Il problema delle specie domestiche
Valutare in che misura la sofferenza degli animali dipende dalle capacità cognitive è estremamente rilevante. Uno scimpanzé e una cavia, per esempio, non subiscono lo stesso grado di stress se sono confinati in uno spazio limitato.
Questo ci porta ad un’interessante osservazione sulla natura degli animali domestici: l’addomesticamento dall’era neolitica ha comportato, in tutte le specie, una riduzione della loro encefalizzazione rispetto ai loro parenti selvaggi. In altre parole: il loro cervello si è ridotto del 30%. Nel cane rispetto al lupo, ma anche nel maiale rispetto al cinghiale e alla capra domestica rispetto alla selvaggia.
L’esperimento con le volpi grigie del genetista russo Dimitry K. Belyaev è illuminante. Questo ricercatore, rivalutato dal “lisenkoismo” sovietico, selezionò gli esemplari meno aggressivi di ogni cucciolata e, incrociandoli tra loro, ottenne in poche generazioni piccole volpi docili e affettuose con i loro custodi come i cuccioli delle razze canine. E anche la dimensione del cervello era ridotta. Tutto suggerisce che la selezione a favore della docilità ha portato con sé una selezione indiretta dello “sciocco”.

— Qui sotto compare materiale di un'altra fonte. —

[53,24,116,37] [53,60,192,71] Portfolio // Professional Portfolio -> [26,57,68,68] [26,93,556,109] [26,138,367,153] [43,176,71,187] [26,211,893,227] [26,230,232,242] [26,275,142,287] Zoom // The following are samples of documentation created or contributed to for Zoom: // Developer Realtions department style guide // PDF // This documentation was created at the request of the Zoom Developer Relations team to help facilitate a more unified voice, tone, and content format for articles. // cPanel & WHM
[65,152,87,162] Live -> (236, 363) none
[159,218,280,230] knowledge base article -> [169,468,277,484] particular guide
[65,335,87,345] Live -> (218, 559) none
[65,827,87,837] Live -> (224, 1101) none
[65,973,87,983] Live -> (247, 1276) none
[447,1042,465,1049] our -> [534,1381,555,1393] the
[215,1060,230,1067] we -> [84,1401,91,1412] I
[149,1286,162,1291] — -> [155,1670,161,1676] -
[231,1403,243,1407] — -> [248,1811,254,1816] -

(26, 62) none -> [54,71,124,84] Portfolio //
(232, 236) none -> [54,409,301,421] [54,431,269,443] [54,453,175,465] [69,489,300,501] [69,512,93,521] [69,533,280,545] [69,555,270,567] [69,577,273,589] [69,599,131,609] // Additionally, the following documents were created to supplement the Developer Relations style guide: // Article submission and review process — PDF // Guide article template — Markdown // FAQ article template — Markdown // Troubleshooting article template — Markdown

In questo senso, ci si potrebbe chiedere fino a che punto le specie domestiche avrebbero diritto agli stessi diritti che garantiamo a quelle selvagge. Ciò è in netto contrasto con le cure che offriamo nella società occidentale ai nostri animali domestici, che godono di una qualità di vita superiore rispetto a molte persone del terzo mondo, di fronte all’opposizione che le comunità rurali pongono sistematicamente alla reintroduzione del lupo nel suo ambiente naturale.

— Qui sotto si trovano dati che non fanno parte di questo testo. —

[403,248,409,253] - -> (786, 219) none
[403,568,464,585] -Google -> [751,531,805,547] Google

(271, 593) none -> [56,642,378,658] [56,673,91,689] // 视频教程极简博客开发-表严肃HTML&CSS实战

Sebbene gli esperimenti di Belyaev mostrino che le specie domestiche potrebbero essere considerate “varianti disabilitate” delle specie selvatiche da cui provengono, gli animalisti prestano poca attenzione a questo fatto. Ritornando a Singer, con il quale ho iniziato questo articolo, si scopre che ci si oppone al consumo di animali (di tutti, non solo di quelli che mostrano un “insostituibile interesse per la vita”, come gli scimpanzé) perché coinvolge la loro sofferenza e morte. Ma allo stesso tempo si sostiene che i genitori di bambini con “disabilità gravi che conducono a una vita meno promettente di un bambino normale” possono decidere di praticare loro l’eutanasia. Si estendono tutti i tipi di diritti agli animali non autocoscienti, mentre si negano ai bambini disabili.